WHAT TO WORK ON — Although the entries contain pictures, your copy should hold only their exact text.

EXTRACTED ENTRIES —
=-=-=-=-=

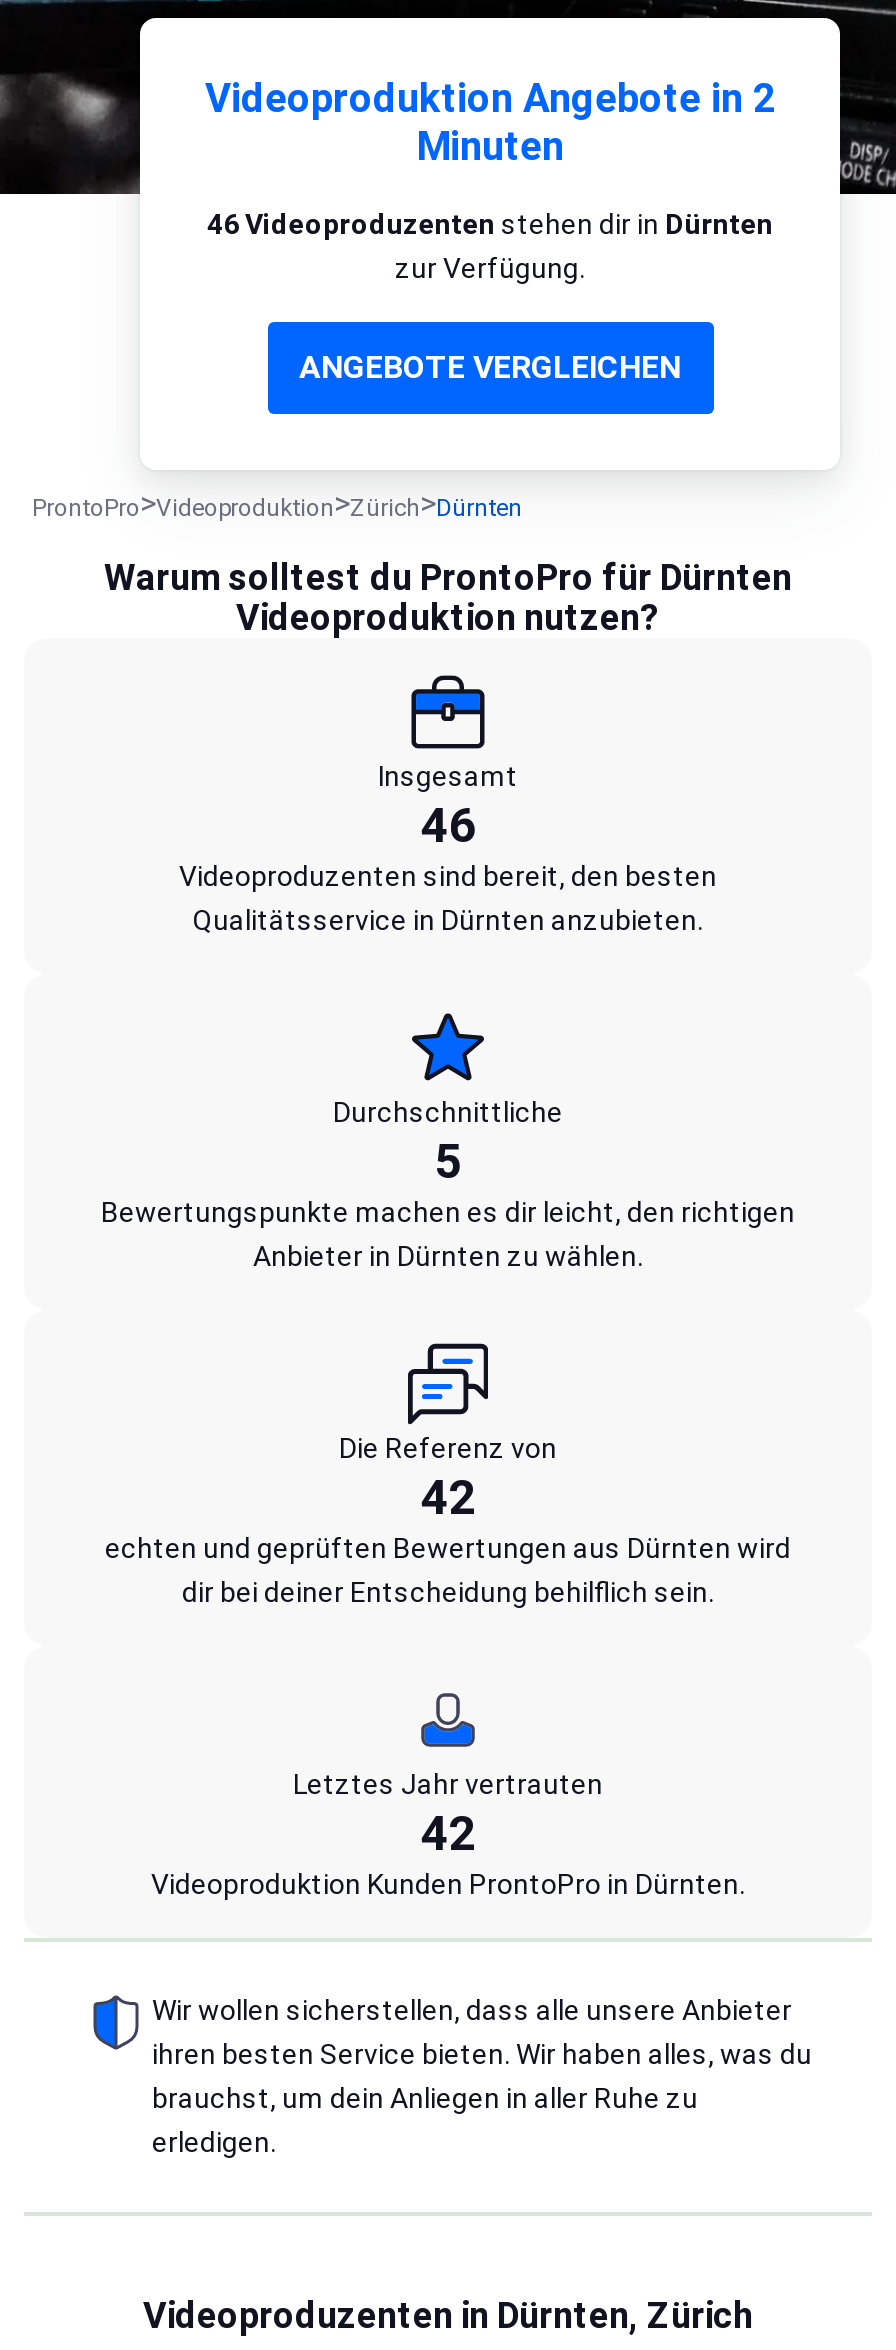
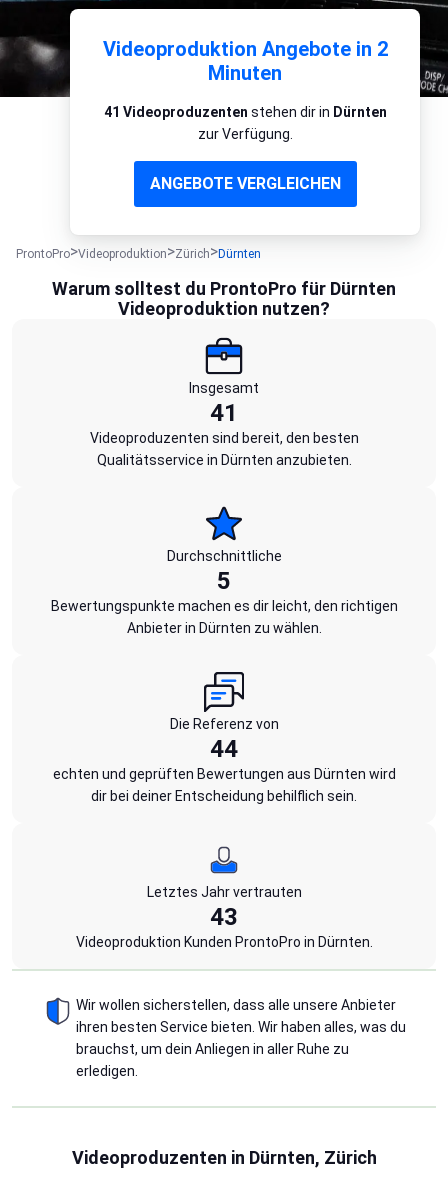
- 46 Videoproduzenten stehen dir in Dürnten
+ 41 Videoproduzenten stehen dir in Dürnten

- 46
+ 41

- 42
+ 44

- 42
+ 43
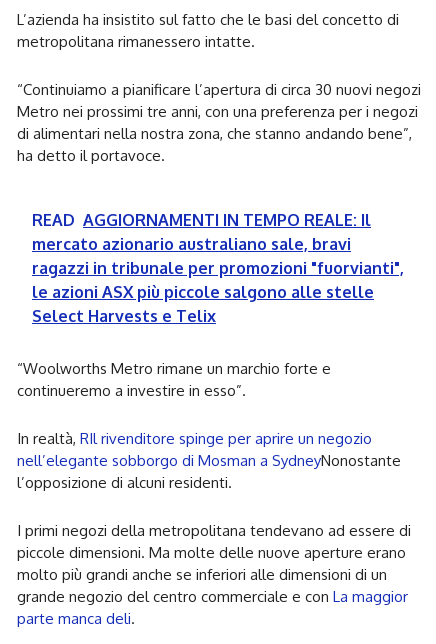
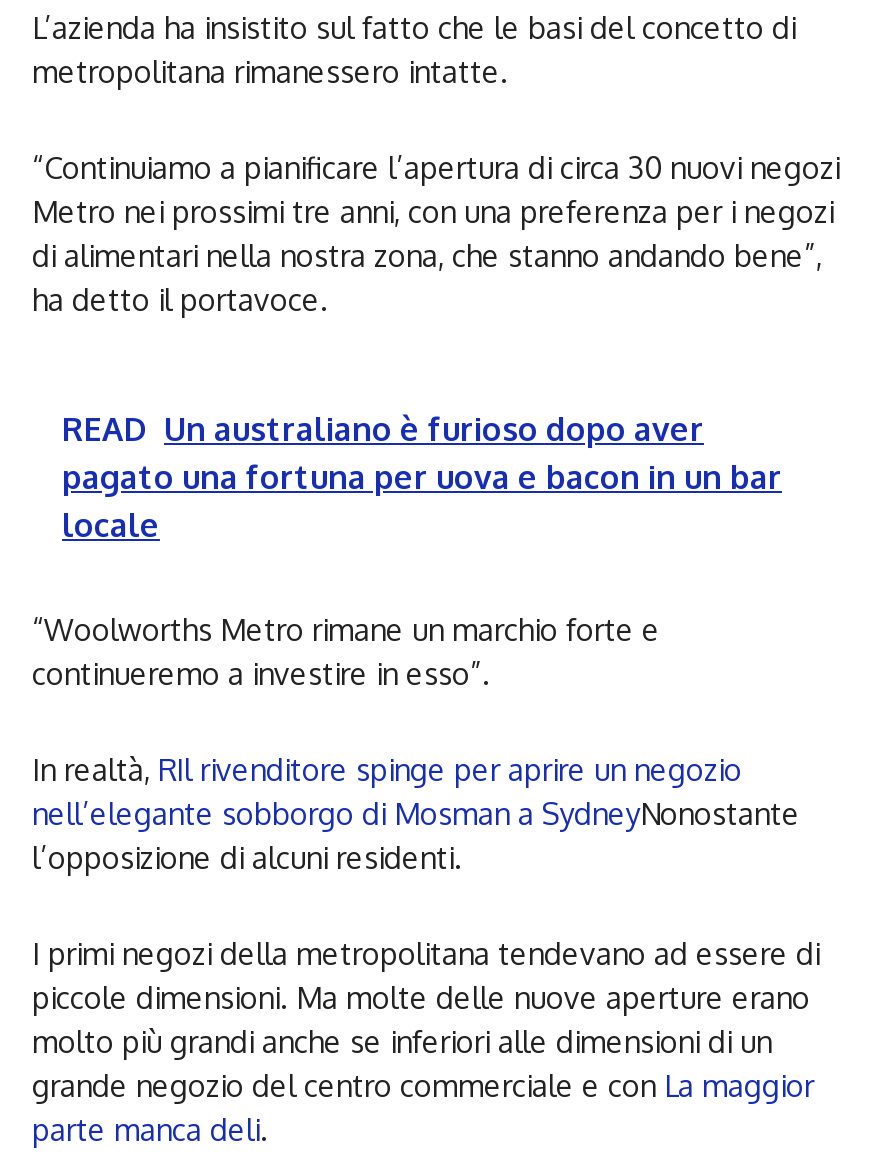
- READ AGGIORNAMENTI IN TEMPO REALE: Il
- mercato azionario australiano sale, bravi
- ragazzi in tribunale per promozioni "fuorvianti",
- le azioni ASX più piccole salgono alle stelle
- Select Harvests e Telix
+ READ Un australiano è furioso dopo aver
+ pagato una fortuna per uova e bacon in un bar
+ locale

=-=-=-=-=

TASK RESPONSE —
- 46 Videoproduzenten stehen dir in Dürnten
+ 41 Videoproduzenten stehen dir in Dürnten

- 46
+ 41

- 42
+ 44

- 42
+ 43
- READ AGGIORNAMENTI IN TEMPO REALE: Il
- mercato azionario australiano sale, bravi
- ragazzi in tribunale per promozioni "fuorvianti",
- le azioni ASX più piccole salgono alle stelle
- Select Harvests e Telix
+ READ Un australiano è furioso dopo aver
+ pagato una fortuna per uova e bacon in un bar
+ locale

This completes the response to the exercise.